Les agriculteurs sont des entrepreneurs : cessons de les contraindre !

Fin 2014, la commission des affaires économiques de l’Assemblée Nationale a décidé de créer une mission d’information sur les circuits courts. J’ai eu l’honneur d’être le Président de cette mission.

Particulièrement sensible aux questions agricoles, j’étais plein d’espoir à l’annonce de la mise en place de ce groupe de travail afin de mener une réflexion poussée sur la question de l’alimentation.

Le travail mené a été intense et très enrichissant. En effet, nous avons rencontré une grande variété d’acteurs intéressés par la question des circuits courts et de la relocalisation. Nous avons également effectué des déplacements sur notre territoire afin de rencontrer ceux qui font preuve d’imagination et d’innovation en matière agricole et alimentaire.

La mission s’est ainsi nourrie de l’ensemble des contributions des acteurs rencontrés. Cela a notamment permis de mettre en lumière les problèmes majeurs auxquels les filières agricoles et alimentaires sont confrontées aujourd’hui : manque d’infrastructures, réglementations multiples et contraignantes, coûts de production élevés, nécessité de pédagogie auprès des consommateurs, difficulté d’installation pour les nouveaux agriculteurs, etc.

Le rapport volumineux de ma collègue Brigitte ALLAIN, rapporteur de cette mission, m’a été transmis à deux reprises. Dans la première version, j’étais plutôt satisfait de l’esprit général du texte.En revanche, dans la seconde correction, il avait alors perdu toute essence et tout sens !

Alors que je souhaitais, pour ma part, mettre l’accent sur des incitations à l’égard des entrepreneurs spécialisés dans les circuits court, le rapport s’est positionné désormais d’avantage en faveur de normes contraignantes pour les entreprises et les différents intervenants du secteur.

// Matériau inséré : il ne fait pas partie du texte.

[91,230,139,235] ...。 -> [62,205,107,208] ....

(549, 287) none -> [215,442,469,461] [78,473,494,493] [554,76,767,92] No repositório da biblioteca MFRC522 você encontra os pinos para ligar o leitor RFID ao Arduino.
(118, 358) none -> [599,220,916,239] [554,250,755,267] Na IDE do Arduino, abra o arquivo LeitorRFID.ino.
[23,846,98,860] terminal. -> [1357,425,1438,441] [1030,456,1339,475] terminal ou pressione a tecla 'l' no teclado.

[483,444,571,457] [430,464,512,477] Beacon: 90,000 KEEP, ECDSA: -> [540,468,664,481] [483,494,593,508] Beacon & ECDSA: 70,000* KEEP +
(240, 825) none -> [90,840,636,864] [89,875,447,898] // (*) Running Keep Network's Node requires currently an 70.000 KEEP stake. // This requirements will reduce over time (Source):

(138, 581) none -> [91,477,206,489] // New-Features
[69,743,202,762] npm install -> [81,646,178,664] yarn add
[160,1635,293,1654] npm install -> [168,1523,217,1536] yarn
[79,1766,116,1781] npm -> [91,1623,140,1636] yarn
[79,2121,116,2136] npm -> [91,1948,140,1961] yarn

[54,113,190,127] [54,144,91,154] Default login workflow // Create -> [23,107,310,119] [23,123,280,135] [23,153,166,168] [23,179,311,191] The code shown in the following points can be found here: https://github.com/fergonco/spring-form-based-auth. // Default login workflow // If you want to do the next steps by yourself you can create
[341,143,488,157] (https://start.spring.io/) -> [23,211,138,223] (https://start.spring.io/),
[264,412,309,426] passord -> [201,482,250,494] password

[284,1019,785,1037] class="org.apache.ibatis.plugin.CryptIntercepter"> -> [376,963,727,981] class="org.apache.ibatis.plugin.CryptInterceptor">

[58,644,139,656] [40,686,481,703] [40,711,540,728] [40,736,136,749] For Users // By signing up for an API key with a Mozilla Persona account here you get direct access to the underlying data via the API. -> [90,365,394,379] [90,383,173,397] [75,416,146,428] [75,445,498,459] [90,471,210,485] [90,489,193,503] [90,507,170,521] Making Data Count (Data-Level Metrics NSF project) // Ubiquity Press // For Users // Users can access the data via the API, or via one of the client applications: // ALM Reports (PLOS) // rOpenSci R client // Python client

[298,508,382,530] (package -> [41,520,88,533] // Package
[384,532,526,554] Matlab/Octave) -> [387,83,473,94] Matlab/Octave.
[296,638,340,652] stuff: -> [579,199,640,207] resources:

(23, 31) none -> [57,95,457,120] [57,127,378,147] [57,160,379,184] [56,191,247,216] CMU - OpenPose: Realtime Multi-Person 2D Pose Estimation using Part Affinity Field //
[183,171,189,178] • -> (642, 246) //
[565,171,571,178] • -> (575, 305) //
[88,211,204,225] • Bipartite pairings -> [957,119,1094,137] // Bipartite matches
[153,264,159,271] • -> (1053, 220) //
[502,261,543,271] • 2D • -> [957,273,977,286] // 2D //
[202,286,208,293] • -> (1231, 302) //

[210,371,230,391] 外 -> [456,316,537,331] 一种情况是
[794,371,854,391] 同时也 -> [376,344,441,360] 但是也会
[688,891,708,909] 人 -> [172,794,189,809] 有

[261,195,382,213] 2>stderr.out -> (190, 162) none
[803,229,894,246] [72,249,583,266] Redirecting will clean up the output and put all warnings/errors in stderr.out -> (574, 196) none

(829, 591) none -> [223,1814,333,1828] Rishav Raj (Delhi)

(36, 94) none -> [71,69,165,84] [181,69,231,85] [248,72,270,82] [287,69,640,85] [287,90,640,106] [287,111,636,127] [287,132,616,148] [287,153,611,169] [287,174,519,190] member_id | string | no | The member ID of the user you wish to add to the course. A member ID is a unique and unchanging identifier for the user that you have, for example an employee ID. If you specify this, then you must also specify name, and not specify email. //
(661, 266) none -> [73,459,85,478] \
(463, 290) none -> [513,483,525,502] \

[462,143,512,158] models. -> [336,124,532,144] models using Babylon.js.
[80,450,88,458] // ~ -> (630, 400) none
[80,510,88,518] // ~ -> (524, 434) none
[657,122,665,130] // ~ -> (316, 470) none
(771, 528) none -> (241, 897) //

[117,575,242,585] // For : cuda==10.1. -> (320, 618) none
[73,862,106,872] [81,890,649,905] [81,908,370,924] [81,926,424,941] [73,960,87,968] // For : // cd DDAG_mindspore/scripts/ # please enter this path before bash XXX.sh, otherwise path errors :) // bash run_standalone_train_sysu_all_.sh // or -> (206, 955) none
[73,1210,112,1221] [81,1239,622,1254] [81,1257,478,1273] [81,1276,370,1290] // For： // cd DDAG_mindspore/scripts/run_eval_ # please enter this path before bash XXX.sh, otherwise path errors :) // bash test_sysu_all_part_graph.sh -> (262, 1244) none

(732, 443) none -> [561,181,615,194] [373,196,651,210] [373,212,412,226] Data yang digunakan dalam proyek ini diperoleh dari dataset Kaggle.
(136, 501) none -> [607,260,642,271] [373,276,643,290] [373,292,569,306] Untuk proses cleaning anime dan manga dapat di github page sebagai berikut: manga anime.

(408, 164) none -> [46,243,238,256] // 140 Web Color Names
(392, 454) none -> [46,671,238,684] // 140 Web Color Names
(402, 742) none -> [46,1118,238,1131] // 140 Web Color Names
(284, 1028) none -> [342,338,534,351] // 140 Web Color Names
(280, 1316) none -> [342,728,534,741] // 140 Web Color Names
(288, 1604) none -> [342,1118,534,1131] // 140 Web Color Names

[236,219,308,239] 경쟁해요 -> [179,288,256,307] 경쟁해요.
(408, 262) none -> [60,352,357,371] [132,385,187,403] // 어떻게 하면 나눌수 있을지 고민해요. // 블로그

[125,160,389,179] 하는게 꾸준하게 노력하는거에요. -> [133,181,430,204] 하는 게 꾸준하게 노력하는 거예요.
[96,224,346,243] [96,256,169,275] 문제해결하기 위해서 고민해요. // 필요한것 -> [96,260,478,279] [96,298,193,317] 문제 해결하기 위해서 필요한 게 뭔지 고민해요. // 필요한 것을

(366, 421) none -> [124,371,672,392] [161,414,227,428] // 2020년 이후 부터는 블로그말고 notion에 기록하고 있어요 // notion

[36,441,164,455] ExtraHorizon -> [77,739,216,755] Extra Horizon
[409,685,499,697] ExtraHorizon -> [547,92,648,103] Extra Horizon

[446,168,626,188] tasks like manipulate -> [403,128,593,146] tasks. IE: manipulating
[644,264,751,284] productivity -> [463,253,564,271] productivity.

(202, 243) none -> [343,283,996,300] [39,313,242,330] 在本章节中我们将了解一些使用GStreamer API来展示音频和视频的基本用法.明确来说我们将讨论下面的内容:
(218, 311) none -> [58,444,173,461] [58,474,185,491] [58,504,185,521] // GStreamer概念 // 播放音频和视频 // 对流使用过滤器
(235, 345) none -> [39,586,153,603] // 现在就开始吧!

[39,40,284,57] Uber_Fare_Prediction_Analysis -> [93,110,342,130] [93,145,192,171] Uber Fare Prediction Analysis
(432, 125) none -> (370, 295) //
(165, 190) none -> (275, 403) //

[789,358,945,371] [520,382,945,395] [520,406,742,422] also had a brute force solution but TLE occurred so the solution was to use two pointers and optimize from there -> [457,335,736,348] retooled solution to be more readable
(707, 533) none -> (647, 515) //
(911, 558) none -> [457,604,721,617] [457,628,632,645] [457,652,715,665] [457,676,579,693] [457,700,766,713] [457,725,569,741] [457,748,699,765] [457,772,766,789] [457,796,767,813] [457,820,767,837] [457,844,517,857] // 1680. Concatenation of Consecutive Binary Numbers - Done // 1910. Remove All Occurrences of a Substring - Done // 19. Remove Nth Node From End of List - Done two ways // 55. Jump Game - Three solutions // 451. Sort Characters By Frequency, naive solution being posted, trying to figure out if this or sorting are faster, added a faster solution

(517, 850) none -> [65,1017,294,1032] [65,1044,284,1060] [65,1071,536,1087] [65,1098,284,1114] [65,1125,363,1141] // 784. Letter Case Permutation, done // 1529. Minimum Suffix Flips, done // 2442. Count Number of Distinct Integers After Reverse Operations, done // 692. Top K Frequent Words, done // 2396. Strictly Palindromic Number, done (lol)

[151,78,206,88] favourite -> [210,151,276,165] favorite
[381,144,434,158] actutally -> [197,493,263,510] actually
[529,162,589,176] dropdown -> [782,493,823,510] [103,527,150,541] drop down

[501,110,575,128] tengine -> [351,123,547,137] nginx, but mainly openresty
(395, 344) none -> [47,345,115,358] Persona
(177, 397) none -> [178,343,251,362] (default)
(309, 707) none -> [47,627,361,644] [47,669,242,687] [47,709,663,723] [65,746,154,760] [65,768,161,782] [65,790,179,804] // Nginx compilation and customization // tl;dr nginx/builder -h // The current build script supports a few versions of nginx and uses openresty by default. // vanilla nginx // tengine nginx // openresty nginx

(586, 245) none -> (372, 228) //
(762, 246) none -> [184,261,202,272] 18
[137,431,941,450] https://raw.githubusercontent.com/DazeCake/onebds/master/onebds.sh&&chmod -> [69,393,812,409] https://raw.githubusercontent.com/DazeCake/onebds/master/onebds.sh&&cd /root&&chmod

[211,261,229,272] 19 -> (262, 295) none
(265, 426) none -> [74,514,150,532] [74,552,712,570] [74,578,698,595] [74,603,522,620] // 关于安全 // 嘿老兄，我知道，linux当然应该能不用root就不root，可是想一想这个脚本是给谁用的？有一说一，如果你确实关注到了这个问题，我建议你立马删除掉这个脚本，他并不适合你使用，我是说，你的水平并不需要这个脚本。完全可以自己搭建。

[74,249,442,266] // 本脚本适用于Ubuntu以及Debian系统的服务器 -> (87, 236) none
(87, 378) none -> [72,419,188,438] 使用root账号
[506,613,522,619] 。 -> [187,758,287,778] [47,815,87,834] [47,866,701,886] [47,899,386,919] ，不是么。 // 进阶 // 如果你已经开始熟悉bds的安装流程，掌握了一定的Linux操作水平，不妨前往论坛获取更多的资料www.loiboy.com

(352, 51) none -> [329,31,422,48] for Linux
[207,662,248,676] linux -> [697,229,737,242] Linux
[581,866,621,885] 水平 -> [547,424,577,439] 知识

Je considère que convaincre vaut mieux aujourd’hui que contraindre nos agriculteurs et par extension les entrepreneurs de France qui n’en peuvent plus de la partie administrative de leurs métiers devenus parfois impossibles à exercer.
Tout ce travail de fond n’aura servi à rien si les politiques s’obstinent à imposer des mesures dogmatiques et inquisitoires. L’agriculture est un secteur économique à part entière pour notre pays, entièrement inscrit dans son histoire et sa culture. L’agriculture ne saurait faire abstraction du souci de développer sa compétitivité, de rechercher des marchés à l’export et de créer du travail et donc des emplois.

Lors des débats récents relatifs à la proposition de loi visant à favoriser l’ancrage territorial de l’alimentation, j’avais déposé, avec mes collègues du groupe LES REPUBLICAINS plusieurs amendements améliorant le texte sans le dénaturer. Ceux-ci se sont avérés pertinents puisque repris, à son compte, par la majorité !

Parce que nous avons besoin notamment d’agriculteurs produisant aussi de grosses quantités pour continuer à faire de la France un pays exportateur de produits agricoles et agroalimentaires et que nous sommes aussi sensibles et exigeants sur la qualité de l’alimentation à fournir dans nos cantines scolaires, notre groupe LES REPUBLICAINS a voté ce texte pour la population, pour la ruralité, et plus pour les circuits de proximité que pour les circuits courts (les circuits courts n’ayant pas de rapport avec la production locale mais avec le nombre d’intermédiaires).